Shein a choisi la discrétion. Sans tambour ni trompette, le géant de l’e-commerce a rouvert – «il y a quelques jours», dixit un de ses porte-parole – sa marketplace qui accueille les produits des vendeurs tiers. Depuis le 5 novembre, Shein avait suspendu «de sa propre initiative» cet espace de vente en France après la découverte d’articles interdits comme des poupées pédopornographiques, des armes blanches et des médicaments.
«A l’issue d’un examen approfondi de nos dispositifs de contrôle et de conformité, nous avons engagé une réintroduction progressive et rigoureusement encadrée d’une sélection de produits de la marketplace en France, issus de vendeurs parmi les plus expérimentés et les plus établis», explique Shein à l’AFP ce mercredi 7 janvier.
Dans la tourmente depuis fin octobre, la plateforme accusée de dérives sociales et environnementales, a profité d’une accalmie pour rouvrir cet espace de vente. Le 19 décembre, le tribunal judiciaire de Paris a rejeté la demande de l’Etat de blocage provisoire du site Shein en France, jugeant la mesure «disproportionnée» après le retrait volontaire des produits illicites. Le gouvernement a annoncé dans la foulée faire appel de la décision. La justice a simplement contraint Shein à ne pas rouvrir la vente de produits pornographiques pour adultes sans la mise en place d’un filtre d’âge efficace.
Depuis début novembre, Shein ne vendait plus que ses collections de vêtements à bas prix, sans cesse renouvelées, fabriquées en Chine et en matières synthétiques pour l’essentiel. Elle rouvre désormais ses portes aux vendeurs tiers, mais également à ses propres produits hors habillement.
Audit interne
Les rubriques destinées aux bijoux, aux accessoires, au maquillage, à la décoration, au bricolage et à l’ameublement sont à nouveau disponibles. Tout comme celle pour les jeux et jouets, même si on y trouve exclusivement des grandes marques comme Lego, Hasbro ou Mattel, commercialisées par la branche jouets de la maison mère de Shein, Infinite Styles.

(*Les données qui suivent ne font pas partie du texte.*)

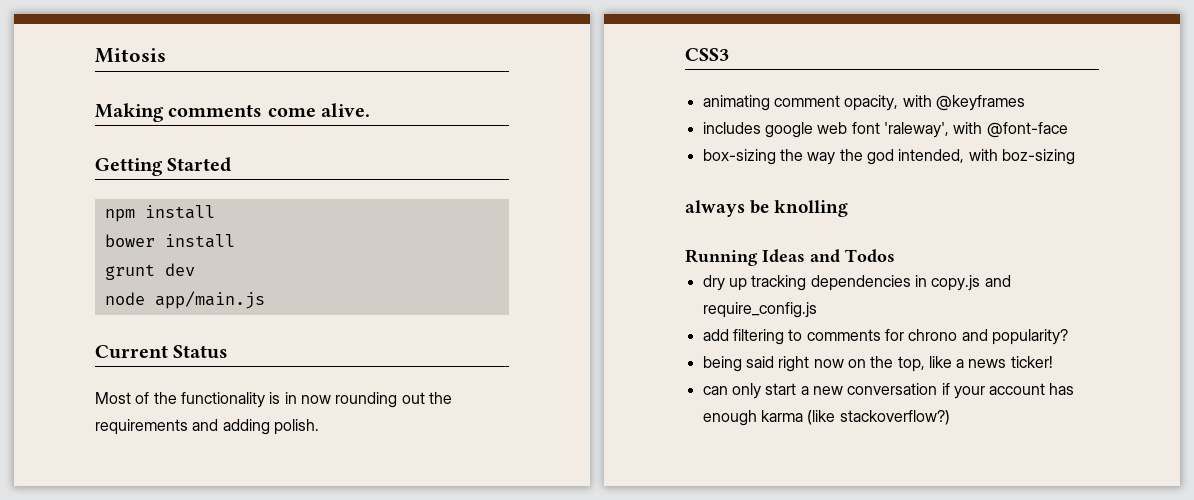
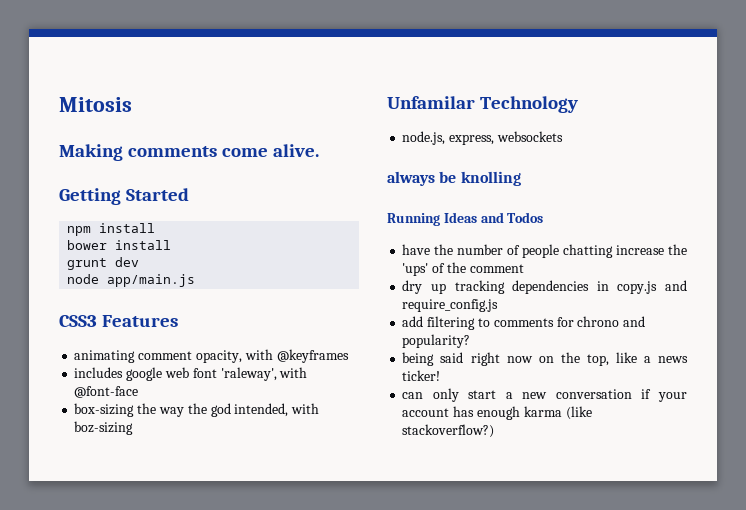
[95,345,229,359] [95,392,452,408] [95,419,319,435] // Current Status // Most of the functionality is in now rounding out the requirements and adding polish. -> (196, 280) none
(729, 54) none -> [102,315,179,327] Features
(1075, 157) none -> [387,96,579,113] [402,131,563,145] // Unfamilar Technology // node.js, express, websockets
(895, 255) none -> [402,244,687,258] [402,262,524,276] // have the number of people chatting increase the 'ups' of the comment

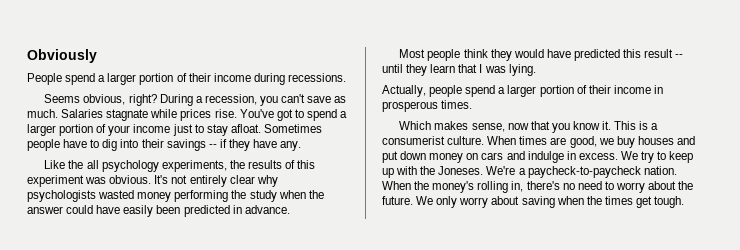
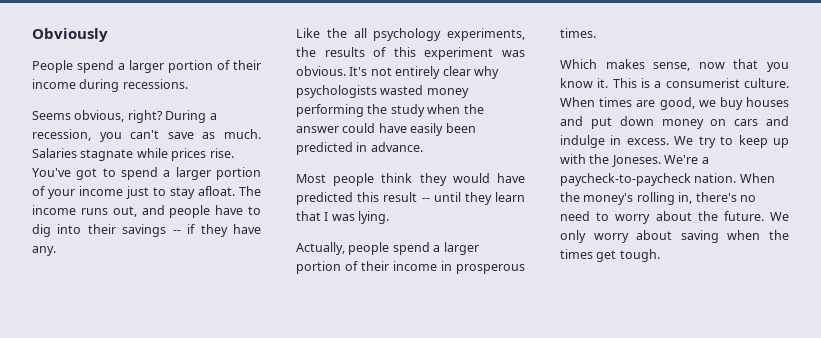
[263,124,322,133] Sometimes -> [239,186,261,196] [32,205,165,217] The income runs out, and

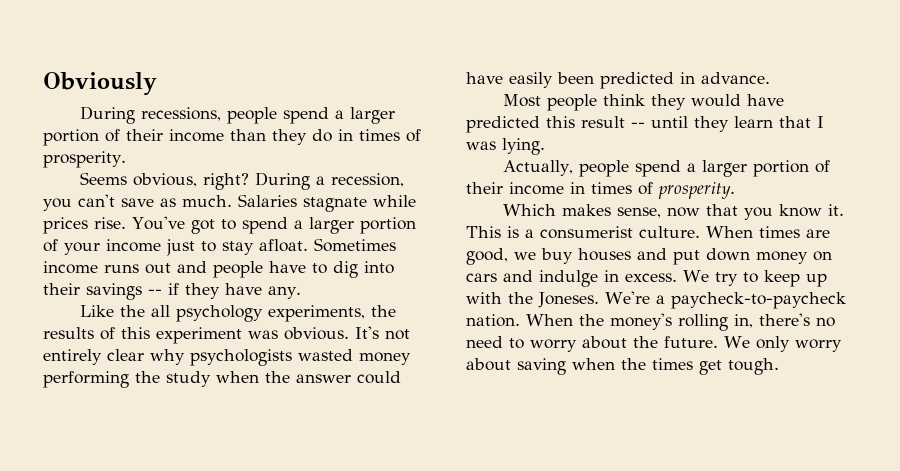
[32,60,261,73] [32,79,188,92] People spend a larger portion of their income during recessions. -> [79,106,395,124] [43,129,421,146] [43,151,126,168] During recessions, people spend a larger portion of their income than they do in times of prosperity.
[239,186,261,196] The -> [314,238,396,252] Sometimes
[112,206,137,217] out, -> [145,263,171,274] out
[456,264,525,274] [560,28,596,38] prosperous times. -> [591,182,735,199] times of prosperity.

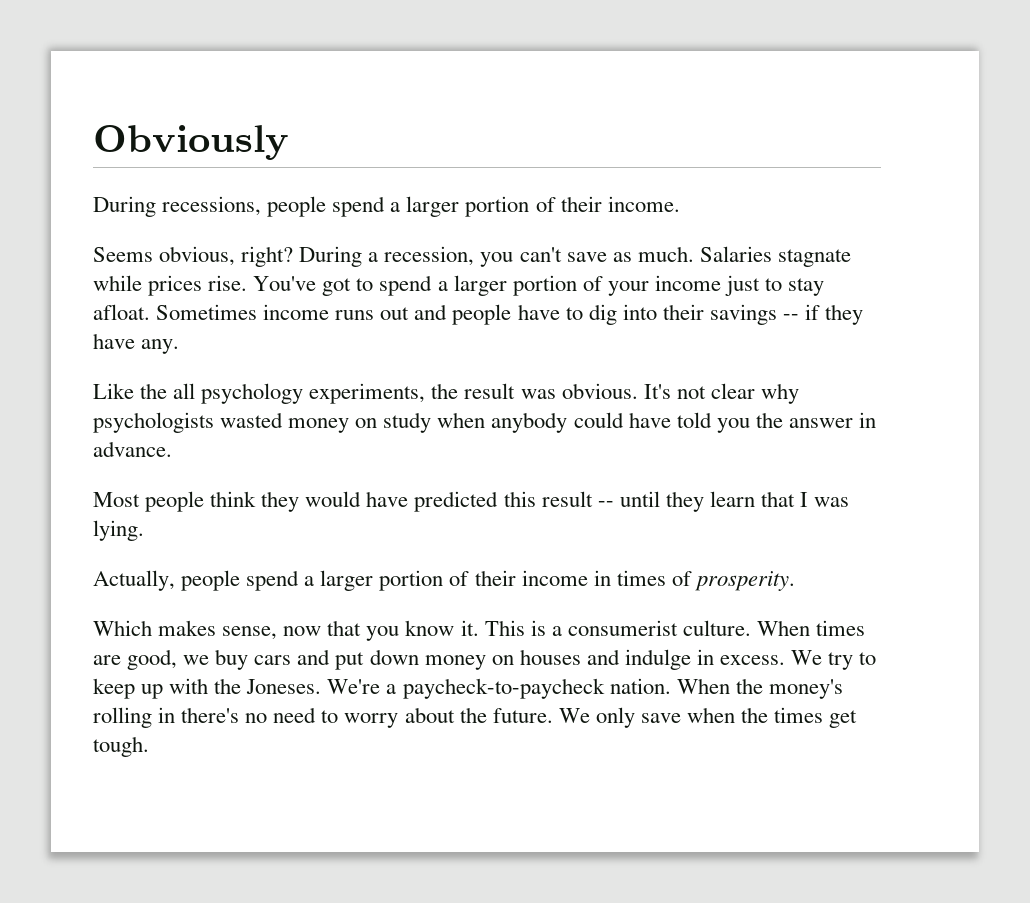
[169,129,421,145] [43,151,126,168] income than they do in times of prosperity. -> [607,196,680,212] income.
[43,327,242,344] results of this experiment -> [464,383,516,399] result
[43,349,102,365] entirely -> (706, 392) none
[43,371,401,388] [466,72,674,89] performing the study when the answer could have easily been predicted -> [355,412,853,433] on study when anybody could have told you the answer
[578,248,631,261] houses -> [254,655,292,665] cars
[466,273,497,282] cars -> [519,649,581,665] houses
[734,314,753,328] in, -> [158,707,176,723] in
[794,339,842,352] [466,358,566,375] worry about saving -> [640,713,681,723] save

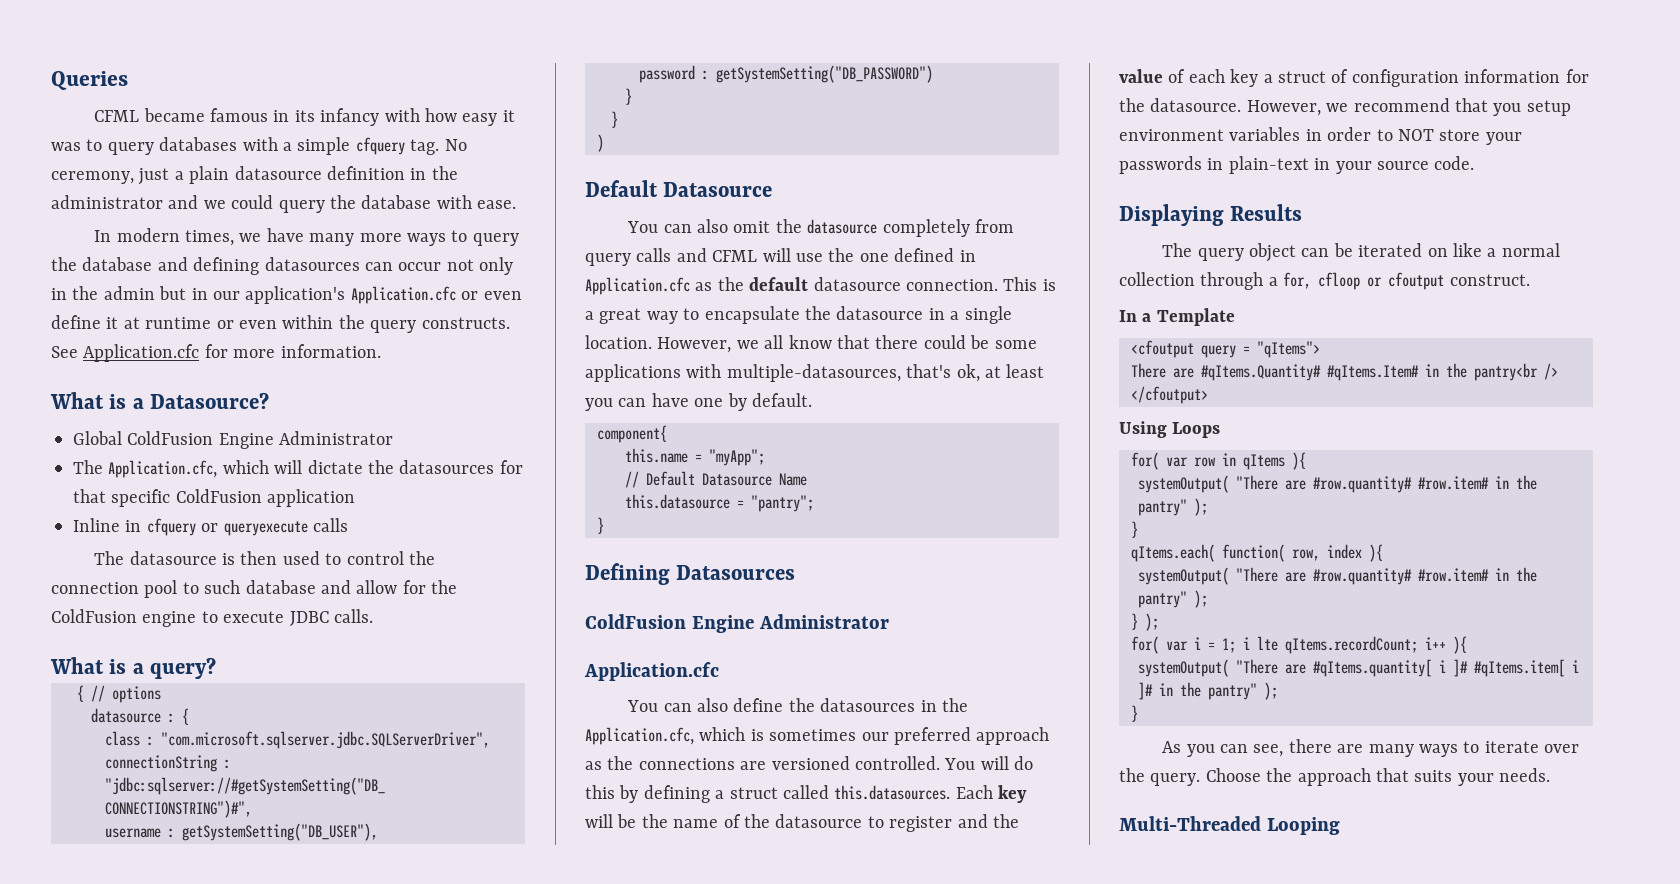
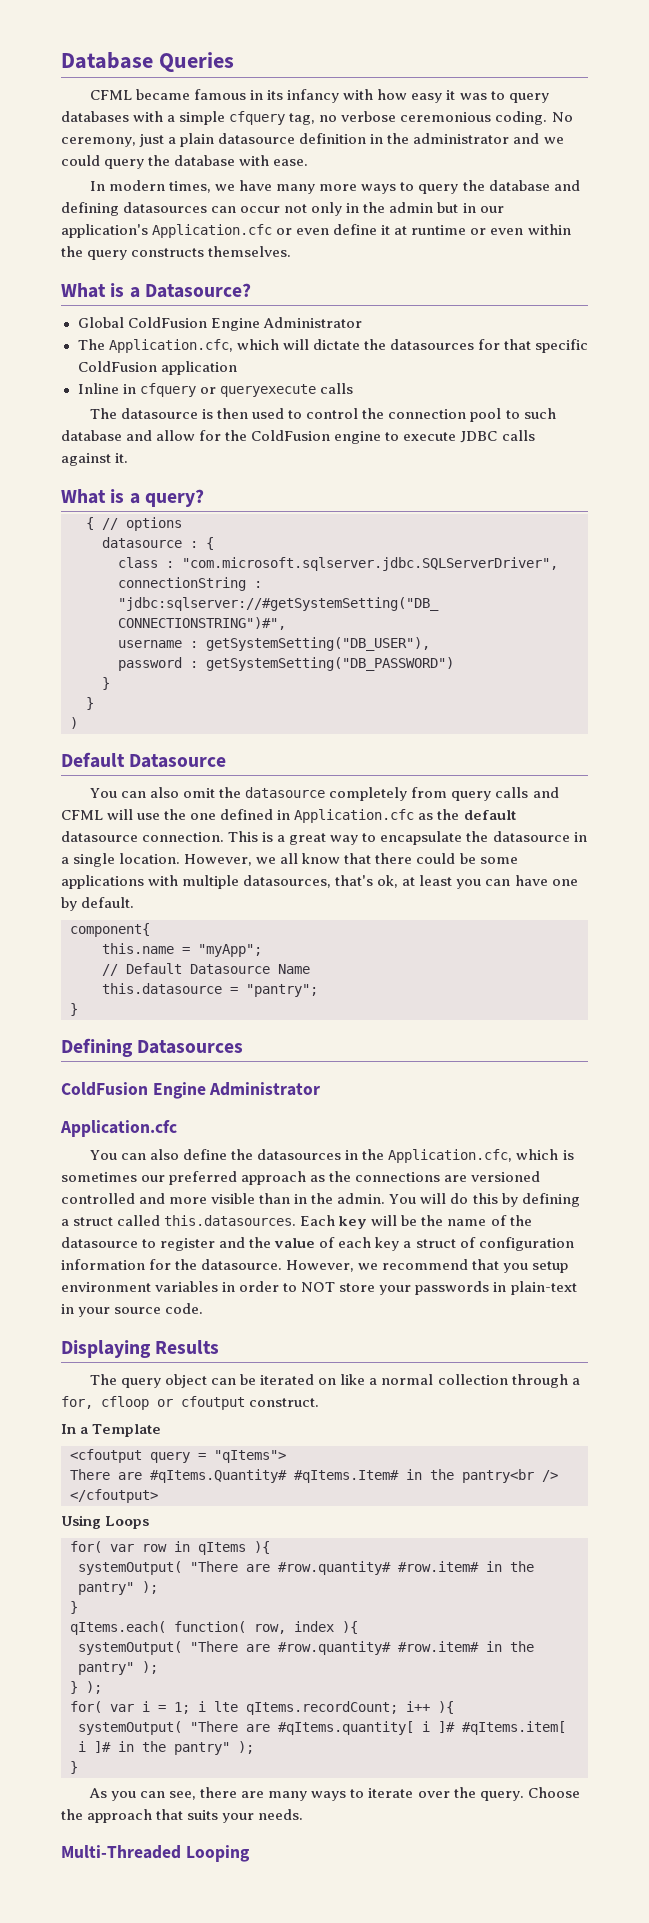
(51, 80) none -> [61,52,153,69] Database
[410,139,440,155] tag. -> [289,111,548,125] tag, no verbose ceremonious coding.
[421,317,510,329] [51,344,381,362] constructs. See Application.cfc for more information. -> [131,246,292,257] constructs themselves.
[334,609,373,623] calls. -> [501,430,535,441] [61,453,129,466] calls against it.
[726,364,901,382] multiple-datasources, -> [182,875,332,889] multiple datasources,
[855,756,940,770] controlled. -> [61,1193,386,1204] controlled and more visible than in the admin.

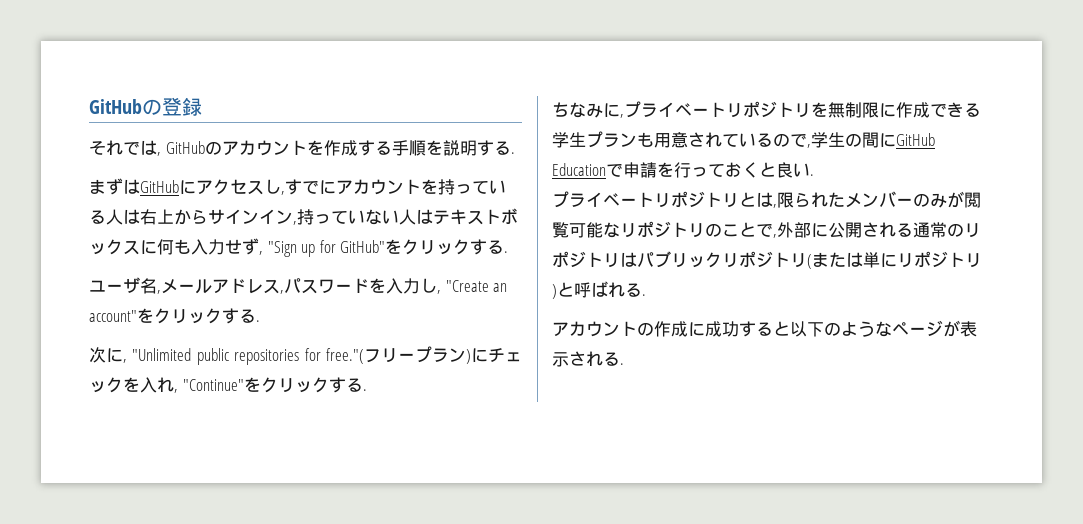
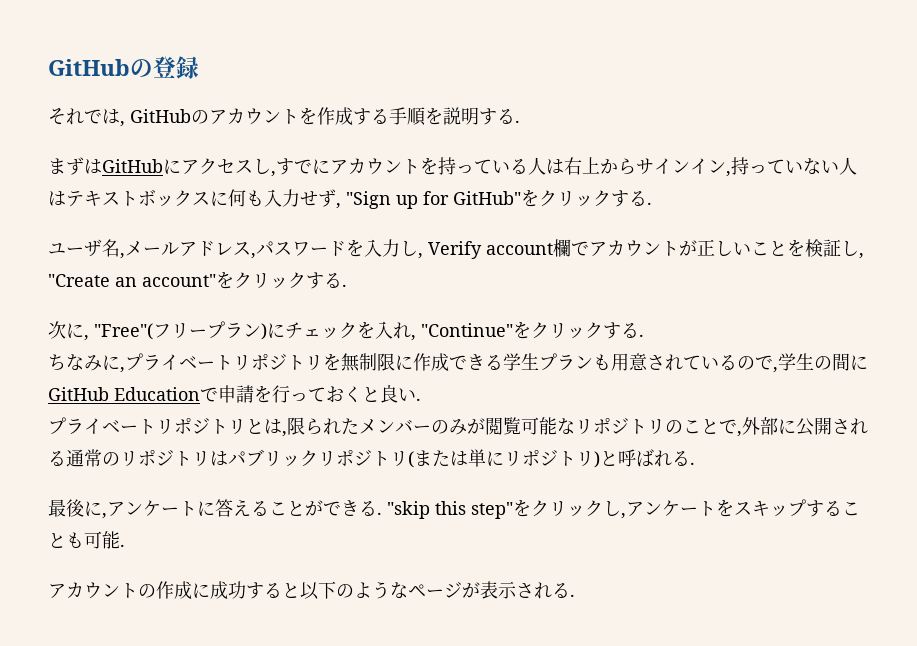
(441, 292) none -> [428,239,864,259] Verify account欄でアカウントが正しいことを検証し,
[132,348,364,365] "Unlimited public repositories for free."( -> [94,323,153,340] "Free"(
(646, 295) none -> [48,499,860,519] [48,531,125,549] // 最後に,アンケートに答えることができる. "skip this step"をクリックし,アンケートをスキップすることも可能.

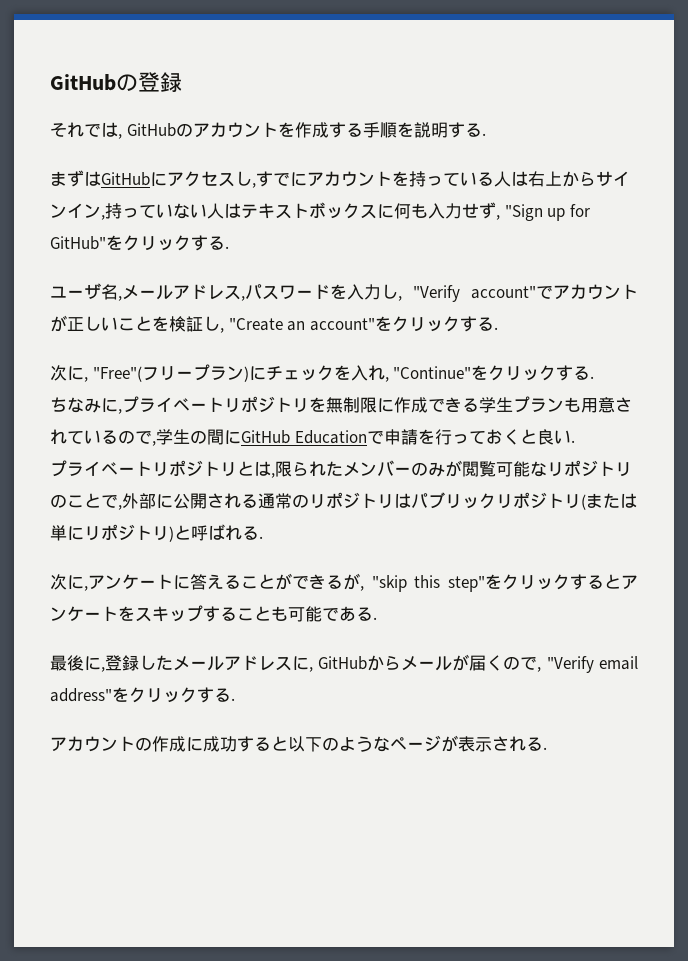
[428,239,571,259] Verify account欄 -> [412,285,536,302] "Verify account"
[48,499,85,517] 最後 -> [50,574,67,590] 次
[377,512,382,515] . -> [343,573,364,591] が,
[603,500,626,519] し, -> [570,574,621,590] すると
(120, 540) none -> [322,606,377,622] [50,654,638,673] [50,687,231,703] である. // 最後に,登録したメールアドレスに, GitHubからメールが届くので, "Verify email address"をクリックする

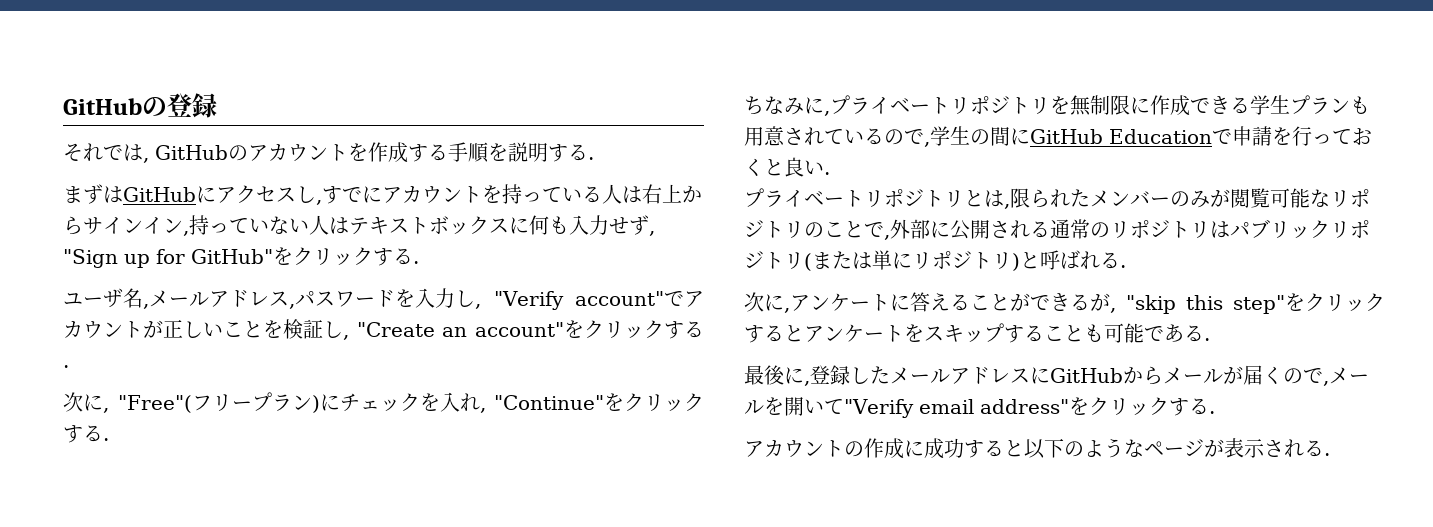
[309,667,313,672] , -> (1050, 375) none
(542, 669) none -> [1329,367,1369,384] [744,397,844,416] メールを開いて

Cette rubrique est particulièrement scrutée par les pouvoirs publics. D’après une étude menée par la DGCCRF, le gendarme de la concurrence, en 2024, plus de 60 % des jouets achetés sur une plateforme d’e-commerce par les enquêteurs se sont révélés «non conformes et dangereux».
Après avoir reconnu des failles et mis en place un audit interne, Shein explique rouvrir avec une «approche graduelle et responsable» pour garantir toutes ses «exigences en matière de qualité, de conformité réglementaire et de sécurité des consommateurs». Le groupe n’a pas précisé de date pour une réouverture complète de son site.